Records for this exercise>
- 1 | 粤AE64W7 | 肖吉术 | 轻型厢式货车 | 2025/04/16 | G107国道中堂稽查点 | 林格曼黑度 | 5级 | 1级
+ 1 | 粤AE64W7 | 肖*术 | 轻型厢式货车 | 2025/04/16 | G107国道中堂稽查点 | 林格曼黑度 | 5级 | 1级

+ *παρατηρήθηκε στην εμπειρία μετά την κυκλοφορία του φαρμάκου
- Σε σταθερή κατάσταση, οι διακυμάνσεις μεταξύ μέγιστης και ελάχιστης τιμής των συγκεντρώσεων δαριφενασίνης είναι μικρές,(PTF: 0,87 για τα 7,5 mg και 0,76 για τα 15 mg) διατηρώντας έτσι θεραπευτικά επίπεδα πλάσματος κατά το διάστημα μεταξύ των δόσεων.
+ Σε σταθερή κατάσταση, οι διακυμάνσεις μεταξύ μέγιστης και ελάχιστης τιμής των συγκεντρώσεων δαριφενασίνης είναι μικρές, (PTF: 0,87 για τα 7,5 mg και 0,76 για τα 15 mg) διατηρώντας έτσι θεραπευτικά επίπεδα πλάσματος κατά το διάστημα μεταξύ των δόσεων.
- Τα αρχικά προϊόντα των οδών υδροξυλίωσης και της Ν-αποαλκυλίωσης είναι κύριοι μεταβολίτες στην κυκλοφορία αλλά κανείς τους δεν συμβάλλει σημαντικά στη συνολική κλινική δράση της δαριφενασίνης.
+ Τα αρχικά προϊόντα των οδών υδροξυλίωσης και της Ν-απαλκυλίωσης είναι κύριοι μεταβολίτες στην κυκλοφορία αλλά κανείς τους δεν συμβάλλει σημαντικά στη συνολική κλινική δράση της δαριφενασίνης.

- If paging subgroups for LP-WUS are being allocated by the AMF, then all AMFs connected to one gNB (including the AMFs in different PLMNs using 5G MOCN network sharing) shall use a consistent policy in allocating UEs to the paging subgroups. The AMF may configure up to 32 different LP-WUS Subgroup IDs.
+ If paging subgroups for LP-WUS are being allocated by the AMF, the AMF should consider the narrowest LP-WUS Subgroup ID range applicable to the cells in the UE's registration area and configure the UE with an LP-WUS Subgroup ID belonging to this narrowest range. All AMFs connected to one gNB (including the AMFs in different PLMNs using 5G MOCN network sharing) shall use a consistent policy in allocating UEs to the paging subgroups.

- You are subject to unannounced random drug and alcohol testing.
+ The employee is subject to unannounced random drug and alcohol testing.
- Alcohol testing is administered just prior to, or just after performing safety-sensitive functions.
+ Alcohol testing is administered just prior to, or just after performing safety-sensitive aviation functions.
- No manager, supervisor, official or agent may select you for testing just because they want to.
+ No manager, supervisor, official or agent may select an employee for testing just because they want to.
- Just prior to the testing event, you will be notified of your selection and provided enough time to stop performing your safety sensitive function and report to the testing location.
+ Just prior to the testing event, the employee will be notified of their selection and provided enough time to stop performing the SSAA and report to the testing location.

Exercise>
Copy each line of the data exactly, please.

Result below>
- 1 | 粤AE64W7 | 肖吉术 | 轻型厢式货车 | 2025/04/16 | G107国道中堂稽查点 | 林格曼黑度 | 5级 | 1级
+ 1 | 粤AE64W7 | 肖*术 | 轻型厢式货车 | 2025/04/16 | G107国道中堂稽查点 | 林格曼黑度 | 5级 | 1级

+ *παρατηρήθηκε στην εμπειρία μετά την κυκλοφορία του φαρμάκου
- Σε σταθερή κατάσταση, οι διακυμάνσεις μεταξύ μέγιστης και ελάχιστης τιμής των συγκεντρώσεων δαριφενασίνης είναι μικρές,(PTF: 0,87 για τα 7,5 mg και 0,76 για τα 15 mg) διατηρώντας έτσι θεραπευτικά επίπεδα πλάσματος κατά το διάστημα μεταξύ των δόσεων.
+ Σε σταθερή κατάσταση, οι διακυμάνσεις μεταξύ μέγιστης και ελάχιστης τιμής των συγκεντρώσεων δαριφενασίνης είναι μικρές, (PTF: 0,87 για τα 7,5 mg και 0,76 για τα 15 mg) διατηρώντας έτσι θεραπευτικά επίπεδα πλάσματος κατά το διάστημα μεταξύ των δόσεων.
- Τα αρχικά προϊόντα των οδών υδροξυλίωσης και της Ν-αποαλκυλίωσης είναι κύριοι μεταβολίτες στην κυκλοφορία αλλά κανείς τους δεν συμβάλλει σημαντικά στη συνολική κλινική δράση της δαριφενασίνης.
+ Τα αρχικά προϊόντα των οδών υδροξυλίωσης και της Ν-απαλκυλίωσης είναι κύριοι μεταβολίτες στην κυκλοφορία αλλά κανείς τους δεν συμβάλλει σημαντικά στη συνολική κλινική δράση της δαριφενασίνης.

- If paging subgroups for LP-WUS are being allocated by the AMF, then all AMFs connected to one gNB (including the AMFs in different PLMNs using 5G MOCN network sharing) shall use a consistent policy in allocating UEs to the paging subgroups. The AMF may configure up to 32 different LP-WUS Subgroup IDs.
+ If paging subgroups for LP-WUS are being allocated by the AMF, the AMF should consider the narrowest LP-WUS Subgroup ID range applicable to the cells in the UE's registration area and configure the UE with an LP-WUS Subgroup ID belonging to this narrowest range. All AMFs connected to one gNB (including the AMFs in different PLMNs using 5G MOCN network sharing) shall use a consistent policy in allocating UEs to the paging subgroups.

- You are subject to unannounced random drug and alcohol testing.
+ The employee is subject to unannounced random drug and alcohol testing.
- Alcohol testing is administered just prior to, or just after performing safety-sensitive functions.
+ Alcohol testing is administered just prior to, or just after performing safety-sensitive aviation functions.
- No manager, supervisor, official or agent may select you for testing just because they want to.
+ No manager, supervisor, official or agent may select an employee for testing just because they want to.
- Just prior to the testing event, you will be notified of your selection and provided enough time to stop performing your safety sensitive function and report to the testing location.
+ Just prior to the testing event, the employee will be notified of their selection and provided enough time to stop performing the SSAA and report to the testing location.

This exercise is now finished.